Records from a collection:
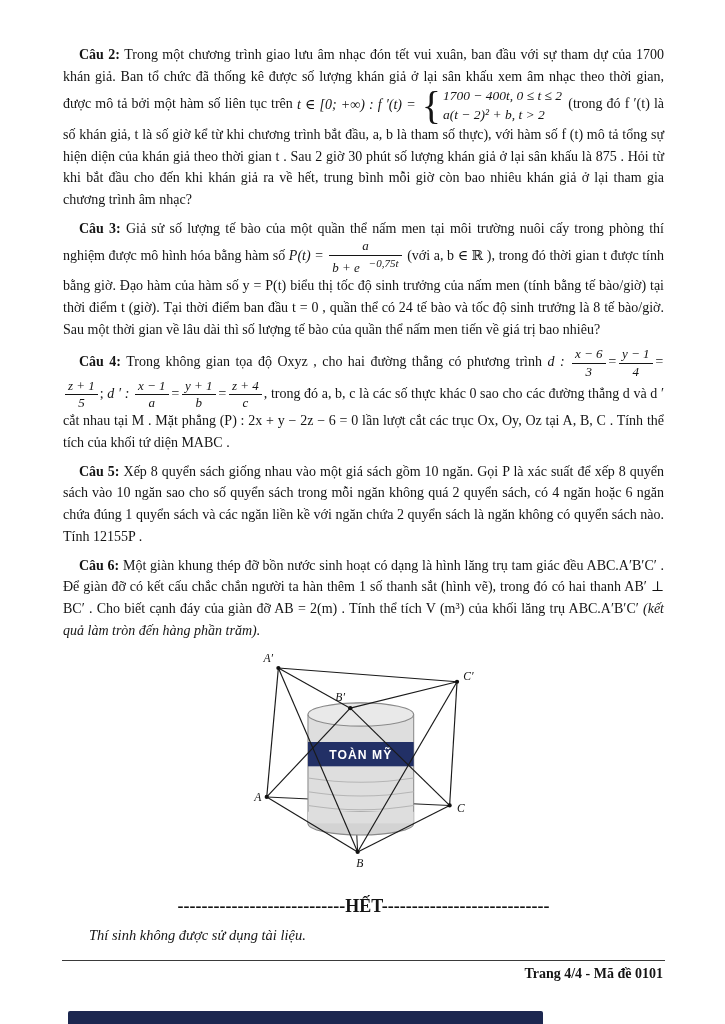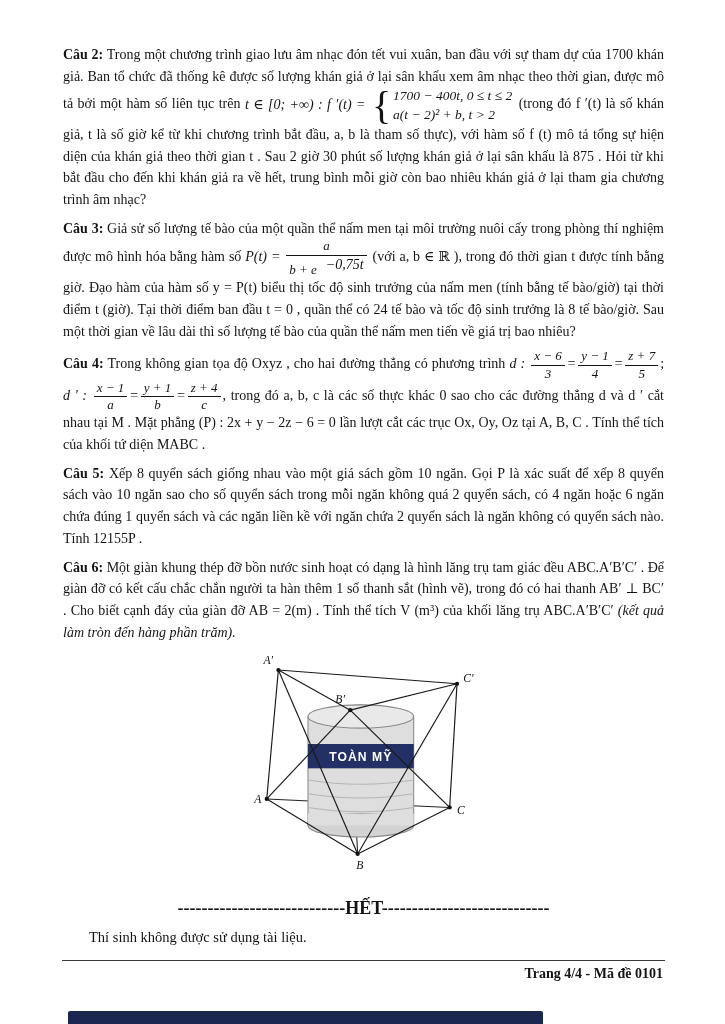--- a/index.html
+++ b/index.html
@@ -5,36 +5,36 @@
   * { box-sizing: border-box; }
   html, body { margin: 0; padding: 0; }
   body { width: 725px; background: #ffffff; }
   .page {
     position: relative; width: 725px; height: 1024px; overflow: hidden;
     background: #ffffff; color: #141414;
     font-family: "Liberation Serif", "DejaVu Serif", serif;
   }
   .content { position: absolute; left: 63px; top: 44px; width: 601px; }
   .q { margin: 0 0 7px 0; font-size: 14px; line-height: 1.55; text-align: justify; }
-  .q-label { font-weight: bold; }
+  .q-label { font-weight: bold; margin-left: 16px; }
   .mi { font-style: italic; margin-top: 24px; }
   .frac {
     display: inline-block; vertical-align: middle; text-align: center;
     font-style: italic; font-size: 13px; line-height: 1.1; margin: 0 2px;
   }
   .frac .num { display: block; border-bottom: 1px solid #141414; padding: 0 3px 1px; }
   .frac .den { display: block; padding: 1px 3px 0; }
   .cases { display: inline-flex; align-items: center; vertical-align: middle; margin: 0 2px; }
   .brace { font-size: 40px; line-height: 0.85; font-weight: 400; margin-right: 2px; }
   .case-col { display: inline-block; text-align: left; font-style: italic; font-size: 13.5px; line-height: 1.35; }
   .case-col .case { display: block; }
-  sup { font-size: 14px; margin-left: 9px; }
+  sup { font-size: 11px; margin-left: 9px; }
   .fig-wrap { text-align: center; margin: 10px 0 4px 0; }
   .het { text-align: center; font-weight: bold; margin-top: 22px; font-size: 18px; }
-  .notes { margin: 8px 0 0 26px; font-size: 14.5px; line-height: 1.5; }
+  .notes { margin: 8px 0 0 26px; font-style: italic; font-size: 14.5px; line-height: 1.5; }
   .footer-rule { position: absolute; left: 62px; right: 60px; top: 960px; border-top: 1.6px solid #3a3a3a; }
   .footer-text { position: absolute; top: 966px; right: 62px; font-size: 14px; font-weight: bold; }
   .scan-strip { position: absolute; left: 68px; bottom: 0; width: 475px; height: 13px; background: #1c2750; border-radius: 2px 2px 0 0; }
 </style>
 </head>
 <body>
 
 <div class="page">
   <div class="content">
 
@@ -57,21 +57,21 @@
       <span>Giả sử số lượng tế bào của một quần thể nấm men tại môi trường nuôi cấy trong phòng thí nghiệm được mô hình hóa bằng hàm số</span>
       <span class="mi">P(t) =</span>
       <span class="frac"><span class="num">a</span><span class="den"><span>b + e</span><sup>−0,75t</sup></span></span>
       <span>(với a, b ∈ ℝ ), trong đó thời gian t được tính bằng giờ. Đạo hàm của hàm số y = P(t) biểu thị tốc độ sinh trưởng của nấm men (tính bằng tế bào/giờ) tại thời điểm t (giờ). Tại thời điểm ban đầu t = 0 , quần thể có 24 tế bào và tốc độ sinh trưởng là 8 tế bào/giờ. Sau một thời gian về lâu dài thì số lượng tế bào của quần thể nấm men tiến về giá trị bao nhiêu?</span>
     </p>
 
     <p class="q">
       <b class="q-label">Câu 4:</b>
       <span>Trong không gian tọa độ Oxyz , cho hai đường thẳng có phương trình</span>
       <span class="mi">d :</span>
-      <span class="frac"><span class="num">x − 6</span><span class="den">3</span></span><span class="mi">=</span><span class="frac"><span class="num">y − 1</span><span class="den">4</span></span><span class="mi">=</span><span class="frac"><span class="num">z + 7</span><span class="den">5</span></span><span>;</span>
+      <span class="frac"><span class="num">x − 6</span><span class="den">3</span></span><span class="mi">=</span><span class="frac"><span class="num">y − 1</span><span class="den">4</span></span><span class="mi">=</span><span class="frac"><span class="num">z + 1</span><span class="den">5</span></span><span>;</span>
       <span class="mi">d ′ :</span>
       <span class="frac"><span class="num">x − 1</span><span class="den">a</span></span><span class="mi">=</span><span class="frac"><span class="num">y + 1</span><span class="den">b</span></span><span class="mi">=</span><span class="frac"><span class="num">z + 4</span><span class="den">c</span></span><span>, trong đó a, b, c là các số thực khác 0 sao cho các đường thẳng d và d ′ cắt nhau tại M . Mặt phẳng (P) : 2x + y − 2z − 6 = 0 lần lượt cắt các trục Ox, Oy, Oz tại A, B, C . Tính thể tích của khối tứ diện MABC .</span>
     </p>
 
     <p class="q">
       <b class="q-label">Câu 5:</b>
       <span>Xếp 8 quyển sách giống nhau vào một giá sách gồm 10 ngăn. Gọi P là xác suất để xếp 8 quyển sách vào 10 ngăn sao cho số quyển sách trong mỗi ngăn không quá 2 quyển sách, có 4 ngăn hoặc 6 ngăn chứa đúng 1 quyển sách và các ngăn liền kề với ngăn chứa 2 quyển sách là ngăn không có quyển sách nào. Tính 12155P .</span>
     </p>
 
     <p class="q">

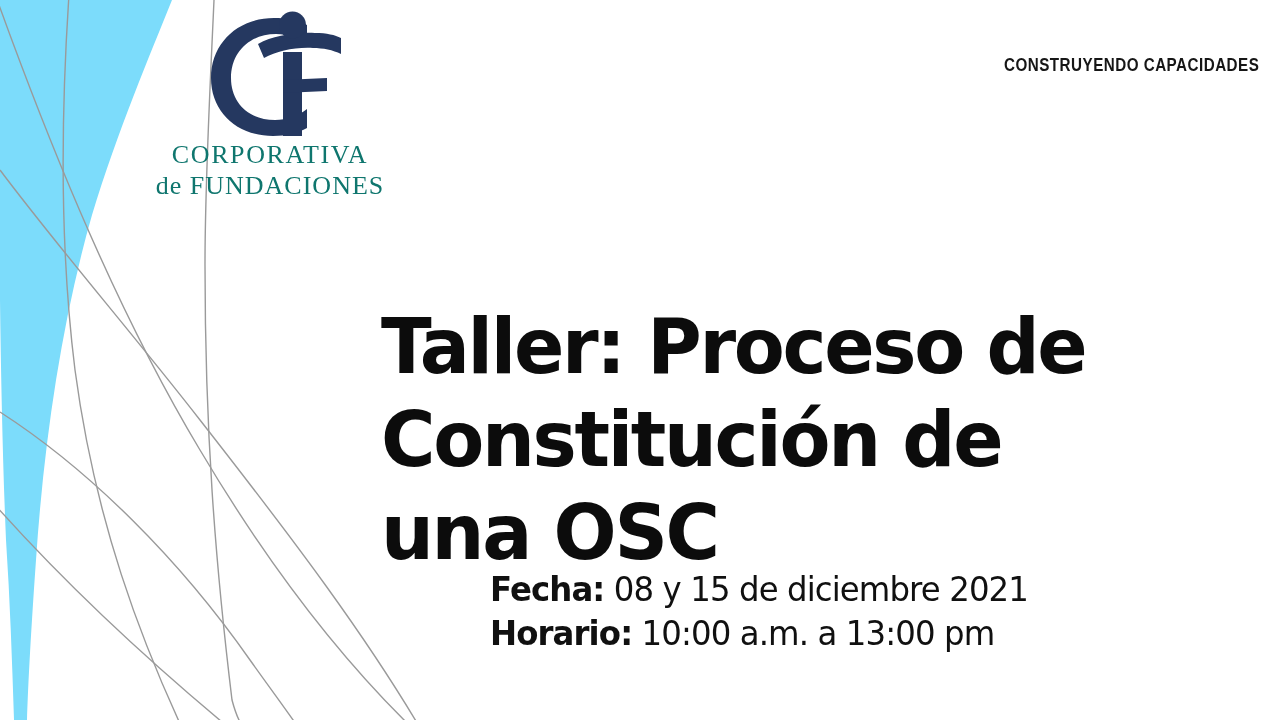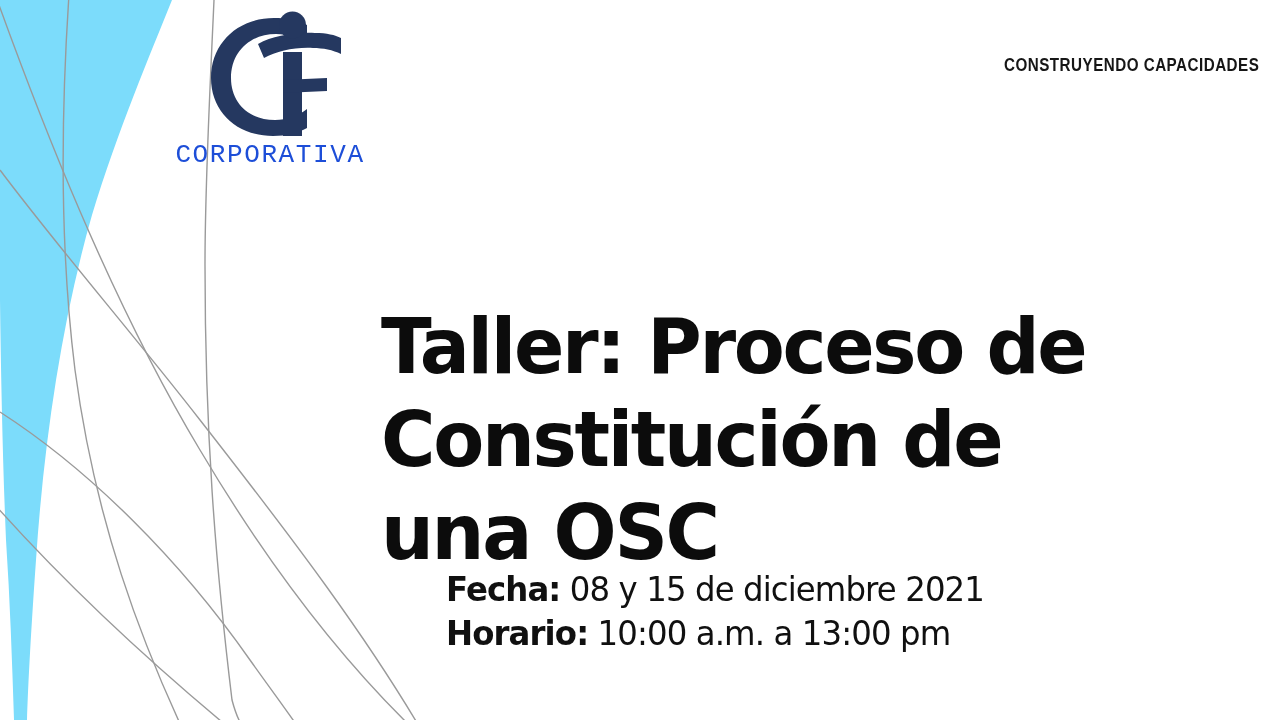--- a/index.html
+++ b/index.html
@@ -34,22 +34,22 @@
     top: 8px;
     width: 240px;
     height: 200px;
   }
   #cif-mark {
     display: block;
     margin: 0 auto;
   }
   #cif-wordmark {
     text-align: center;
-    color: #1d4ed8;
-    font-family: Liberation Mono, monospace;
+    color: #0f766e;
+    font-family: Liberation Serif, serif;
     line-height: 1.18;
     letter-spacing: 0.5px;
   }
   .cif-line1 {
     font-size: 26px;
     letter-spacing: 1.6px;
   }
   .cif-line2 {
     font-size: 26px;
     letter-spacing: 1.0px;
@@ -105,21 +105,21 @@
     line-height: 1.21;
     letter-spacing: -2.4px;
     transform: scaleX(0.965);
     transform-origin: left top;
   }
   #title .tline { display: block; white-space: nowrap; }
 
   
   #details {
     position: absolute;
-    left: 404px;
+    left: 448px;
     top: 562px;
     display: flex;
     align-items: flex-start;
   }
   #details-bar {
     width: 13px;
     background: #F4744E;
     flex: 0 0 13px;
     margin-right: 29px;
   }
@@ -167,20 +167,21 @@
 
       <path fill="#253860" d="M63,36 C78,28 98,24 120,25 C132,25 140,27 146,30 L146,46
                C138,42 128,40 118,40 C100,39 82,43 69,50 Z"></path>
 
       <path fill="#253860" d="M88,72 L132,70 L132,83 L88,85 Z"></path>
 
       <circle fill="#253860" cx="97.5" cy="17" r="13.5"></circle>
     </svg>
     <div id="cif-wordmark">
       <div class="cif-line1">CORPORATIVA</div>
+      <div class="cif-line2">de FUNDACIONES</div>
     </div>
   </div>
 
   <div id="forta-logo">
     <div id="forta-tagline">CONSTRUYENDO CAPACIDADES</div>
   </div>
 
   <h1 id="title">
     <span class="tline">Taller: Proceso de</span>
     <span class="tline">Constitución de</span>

• TASK TO CARRY OUT: State the number of lines in the preceding data that contain the word "bold", and nothing besides.

• WRITTEN SOLUTION: 4